He may now live in Cornwall, but Trevor Robinson keeps up with the news of his home town of Burnham.

But he was surprised to see, in cuttings from the Standard sent from his cousin in Burnham, two photographs in our Standard Memories section with links to his family.

Mr Robinson, who will be 76 this year, said: “The small boy in both photographs is my brother, who is 82 years of age this year. I have no ‘rewind’ of the man on his motorbike or his delivery van.

“The ‘hair of the dog’ photograph is of the inside of the old post office, which dad converted for his bottles of wine, etc. I had something to do with the shelving, being still an apprentice at W King and Sons boatbuilders on the quayside.

“When my parents gave up the shop, my father’s brother David took over. He had the Jolly Sailor close to the harbour in Maldon.”

Mr Robinson, from Truro, also sent us an old photograph of his father and grandfather.

“Dad is standing on the footplate of his engine and grandfather has his hand on the engine’s front wheel. I have very old photos of them replacing/rebuilding a boiler in one of their steam engines which were used for steam ploughing and for threshing machines at harvest times.

During a rail strike, father was called to run the local train from Southminster to Wickford,” he said.
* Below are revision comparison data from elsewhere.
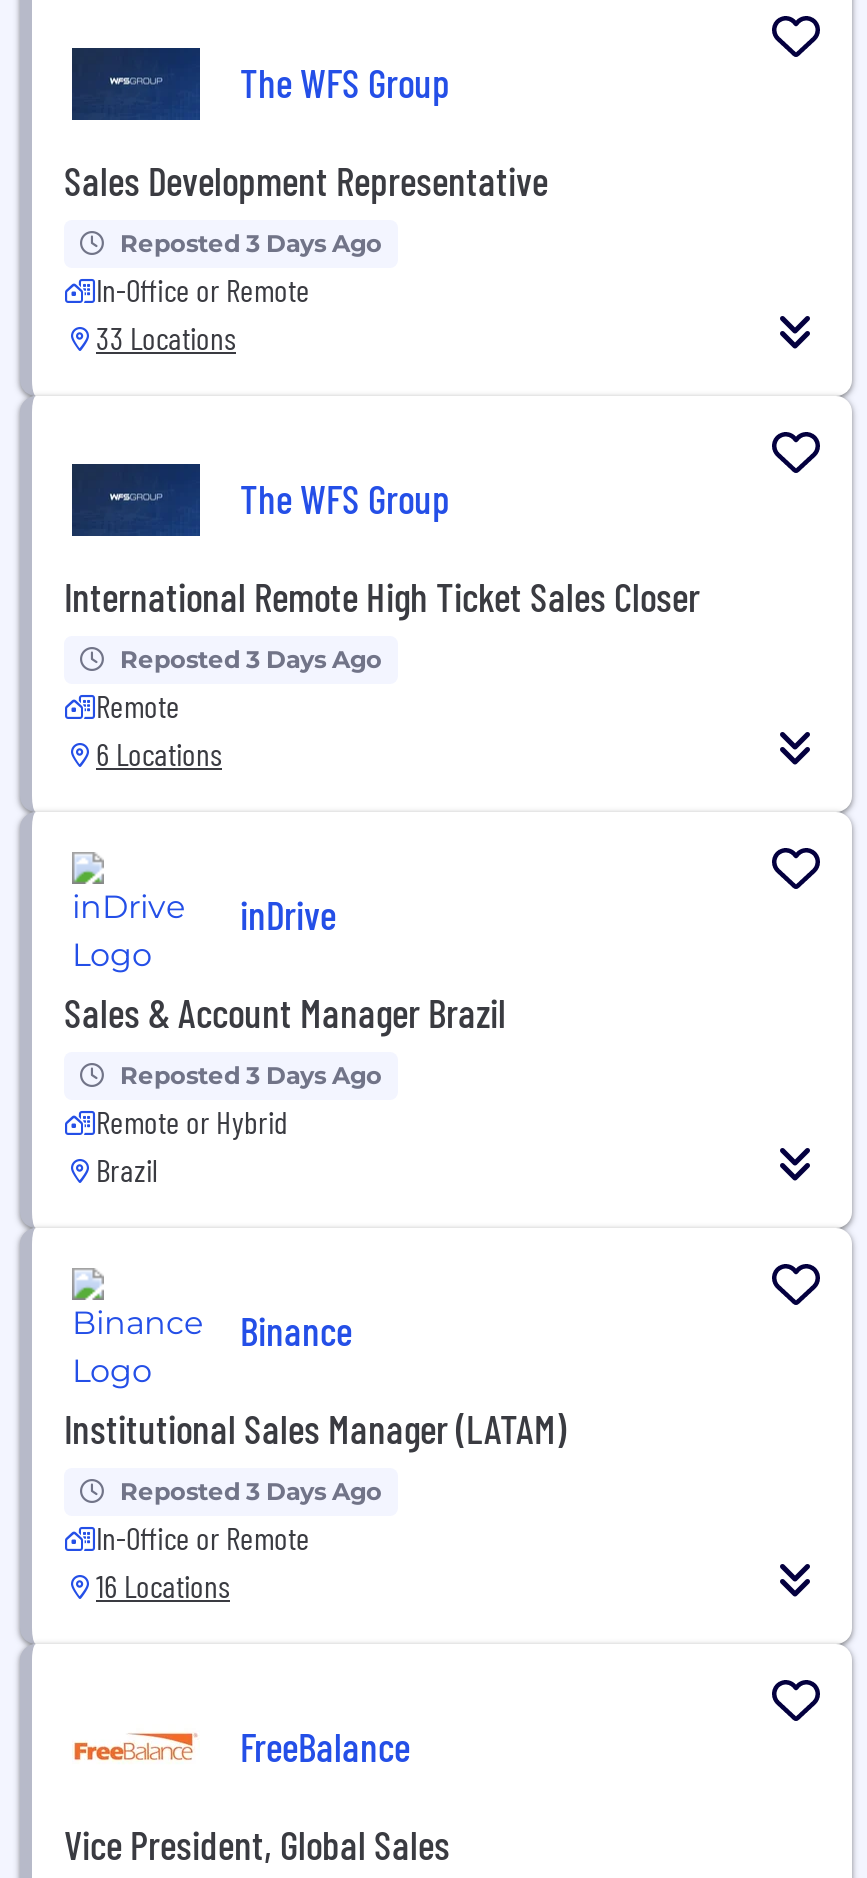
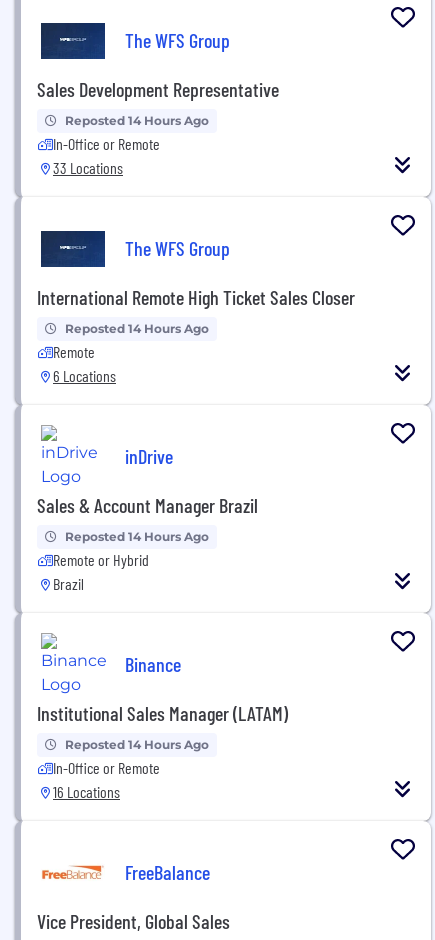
- Reposted 3 Days Ago
+ Reposted 14 Hours Ago

- Reposted 3 Days Ago
+ Reposted 14 Hours Ago

- Reposted 3 Days Ago
+ Reposted 14 Hours Ago

- Reposted 3 Days Ago
+ Reposted 14 Hours Ago
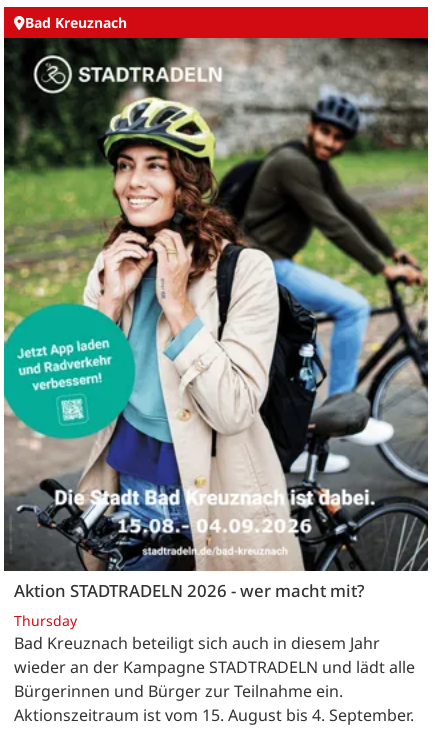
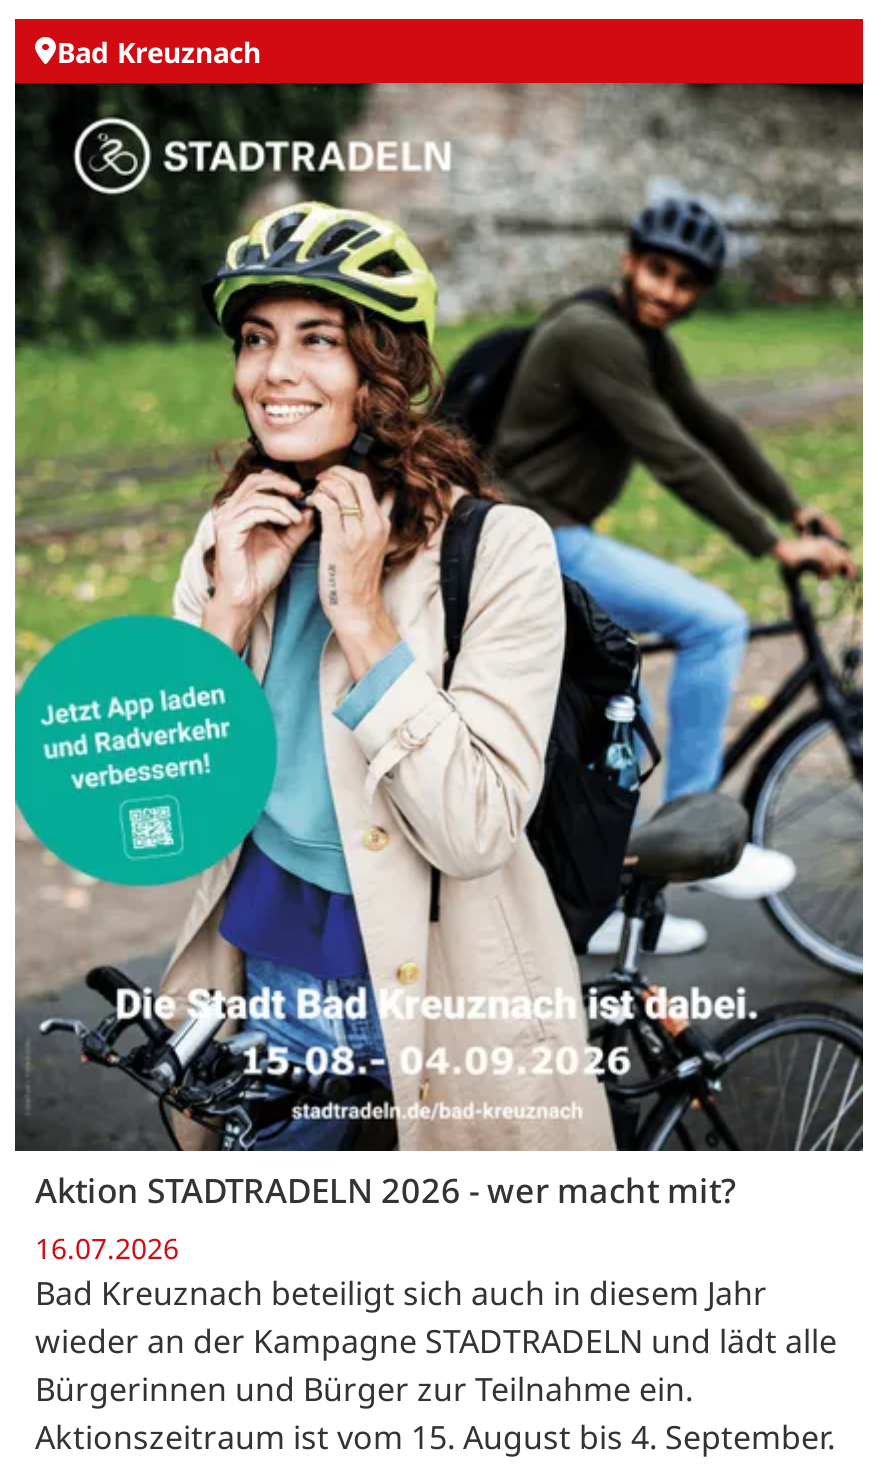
- Thursday
+ 16.07.2026
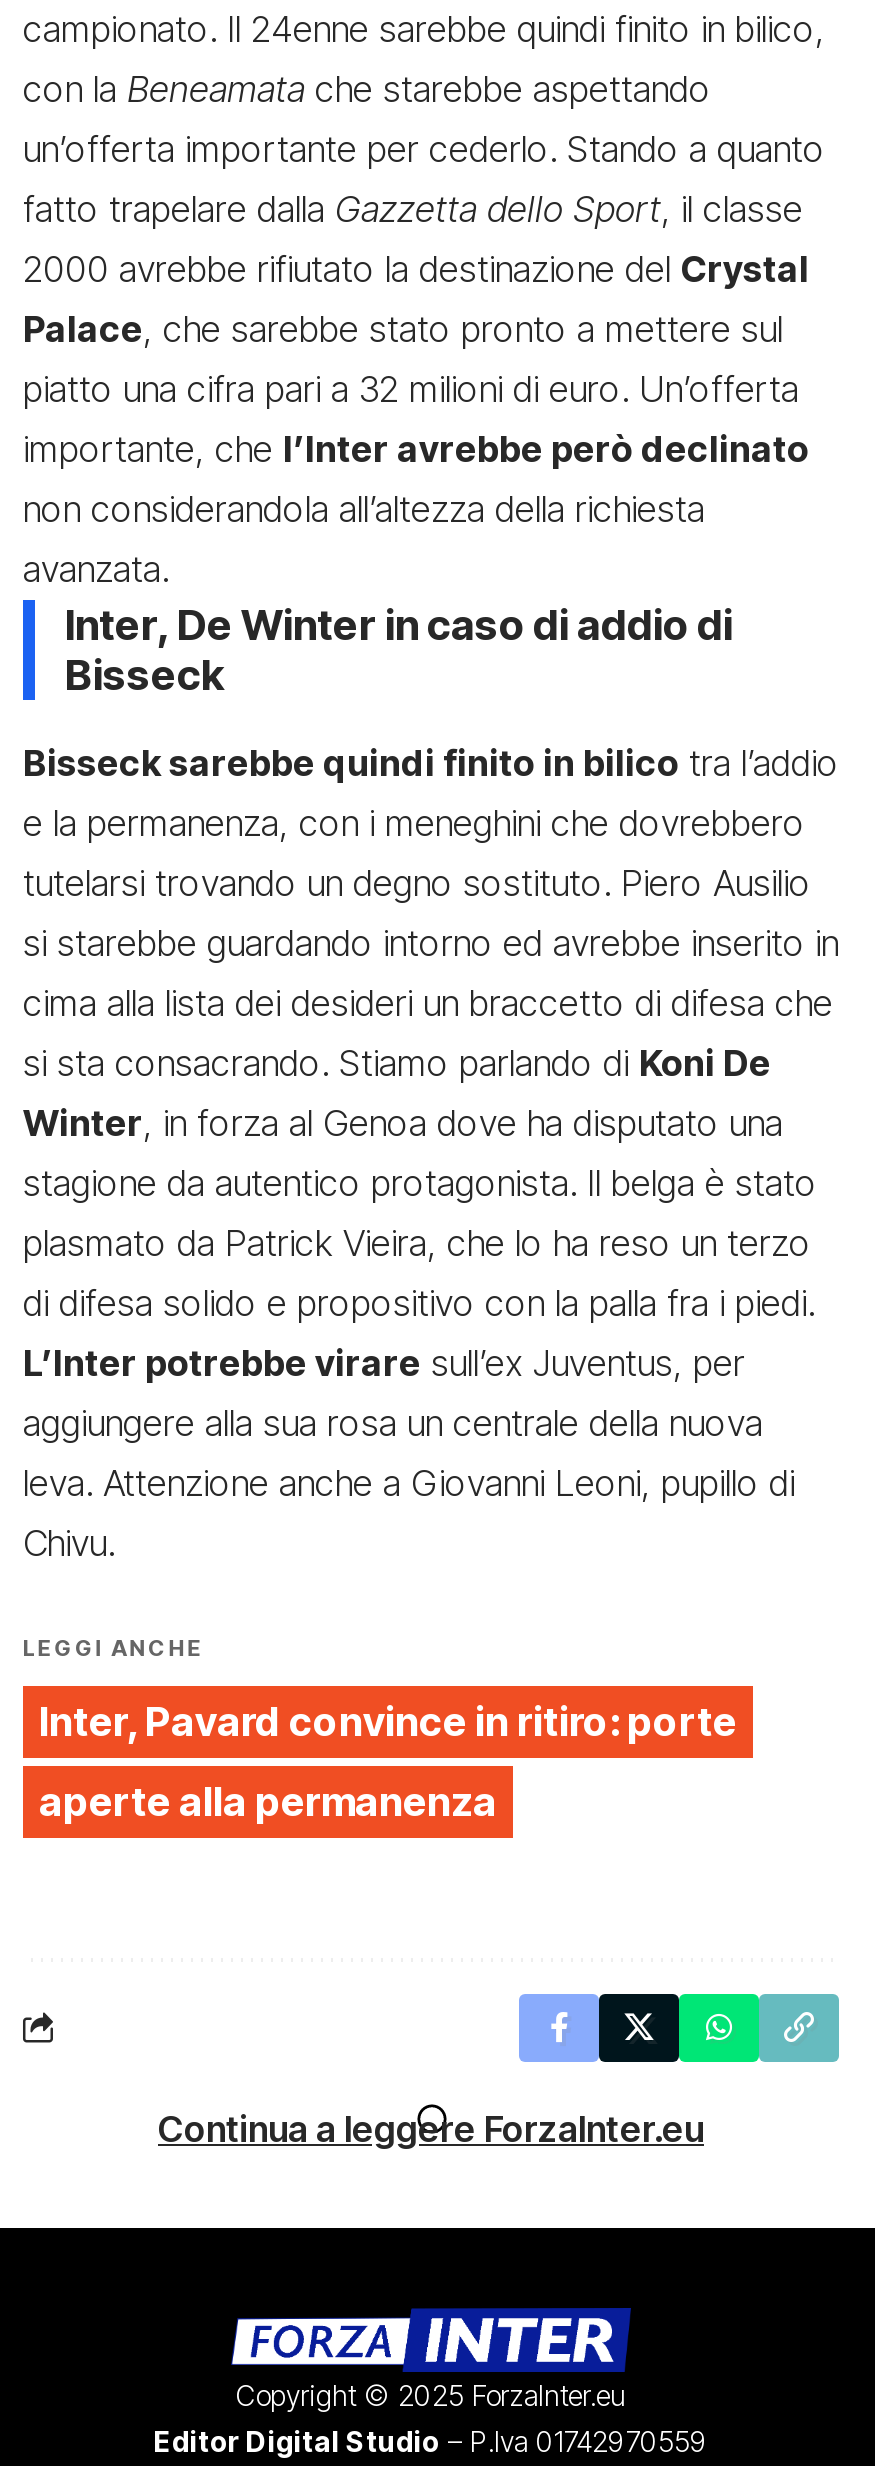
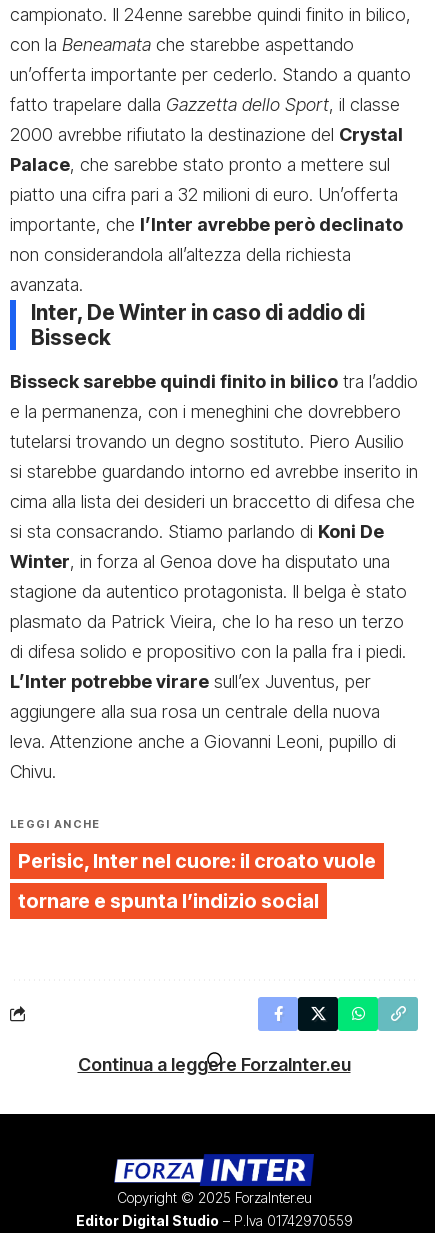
- Inter, Pavard convince in ritiro: porte
+ Perisic, Inter nel cuore: il croato vuole

- aperte alla permanenza
+ tornare e spunta l’indizio social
“Father’s blacksmith yard was known locally by its original name AJ Robinson and Sons. Father was wellknown for his skilled work in making mast bands for R J Prior and Sons boatbuilding yard and gas welding for the Navy, which was based in the River Crouch.

“Grandfather and dad worked at steam ploughing at local farms and I also remember father being ‘made’ to lay electric cables around what was then Bradwell aerodrome early in the Second World War.”